4) Follow up : 3 ( 23 %) patients were reoperated (macular pucker peeling in : 1 eye , silicone oil injection in 1 eye) , tractional RD occured one year later in the first eye of the series , where anterior vitreous base peeling had been incomplete . Retina is attached in 12 ( 92%) eyes . Silicone oil is still present in 3 eyes .1 eye ( 8%) (refered after failure of conventional vitrectomy ) is atrophic . 6 eyes ( 46%) achieved best corrected visual acuity ³ 20/100 ; in 6 eyes functional results are limited by previous ocular condition , and / or associated corneal damage .

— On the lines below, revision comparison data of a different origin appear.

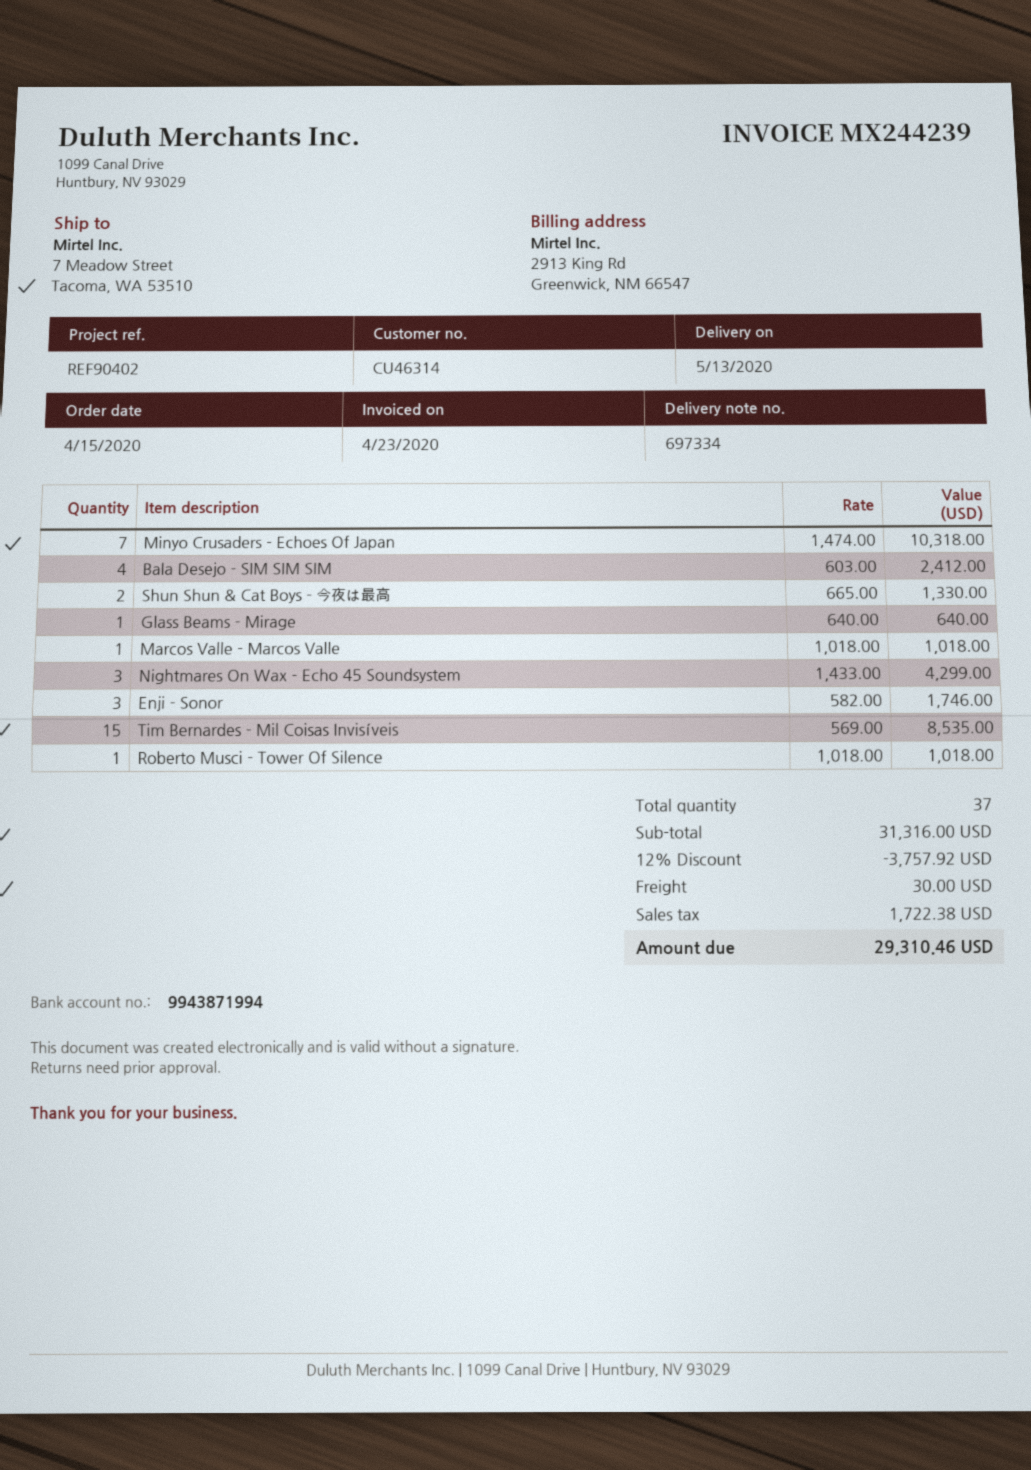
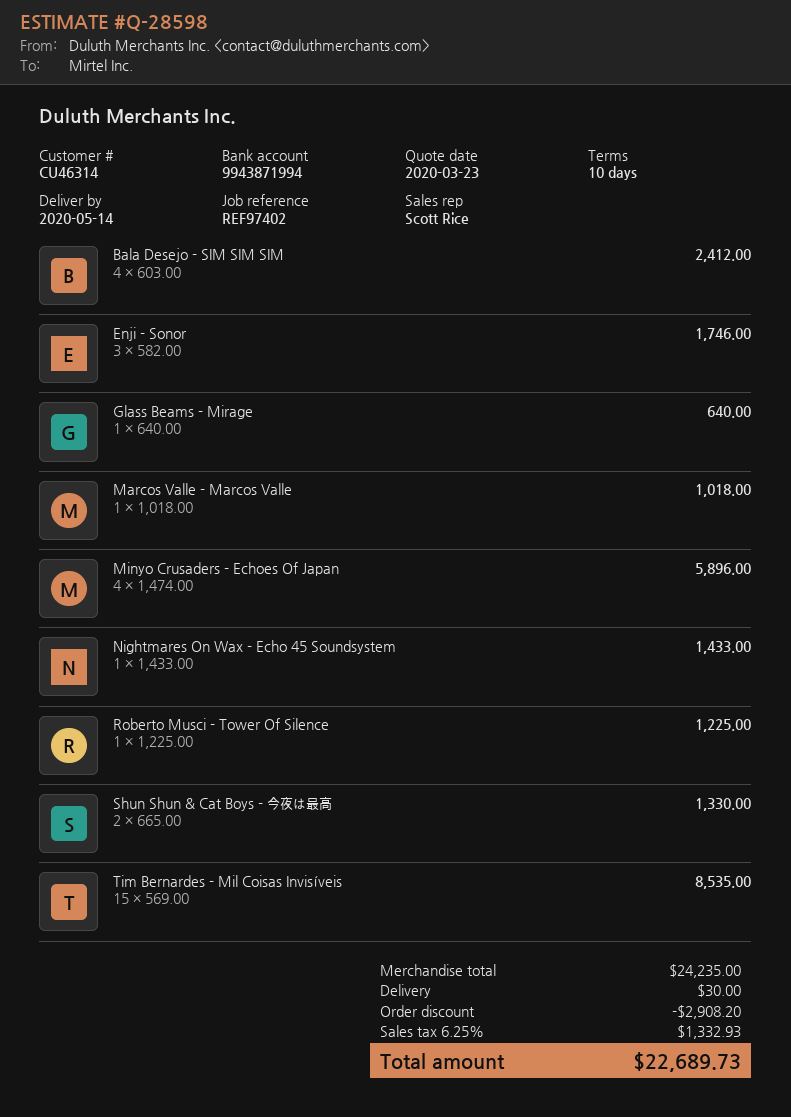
delivery date: 2020-05-13 -> 2020-05-14
reference: REF90402 -> REF97402
Minyo Crusaders - Echoes Of Japan: 7 x 1474.00 = 10318.00 -> 4 x 1474.00 = 5896.00
Nightmares On Wax - Echo 45 Soundsystem: 3 x 1433.00 = 4299.00 -> 1 x 1433.00 = 1433.00
Roberto Musci - Tower Of Silence: 1 x 1018.00 = 1018.00 -> 1 x 1225.00 = 1225.00
subtotal: 31316.00 -> 24235.00
discount: 3757.92 -> 2908.20
tax: 1722.38 -> 1332.93
total: 29310.46 -> 22689.73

Conclusions : eav 1) allowed to overcome visualization problems created by anterior segment alteration 2) to obviate anterior ciliary vitreous retinal displacement and to prevent entry site related complications in all primary cases 3 ) however obscuration of the endoscopic probe tip by massive intravitreal hemorrage can prevent visualization in cases operated at 1 week . 4) endoscopic close dissection of anterior vitreous base allows prevention of anterior PVR , prevention and treatment of cyclitic membrane, provided that a) endoscopic cleansing af anterior vitreous base is absolutely complete b) surgery is not delayed nor jeopardized by previous incomplete vitrectomy ; retinal stabilization by PFCL injection greatly facilitates and secures this time consuming and potentially iatrogenic maneuver . As in trauma a) training in endoscopy ( orientation , video control) is mandatory in these complicated cases b) satisfactory timing for eav seems to be between 1 and 2 weeks , depending on the severity of intravitreal hemorrage , to ensure clarity through the endoscopic probe itself.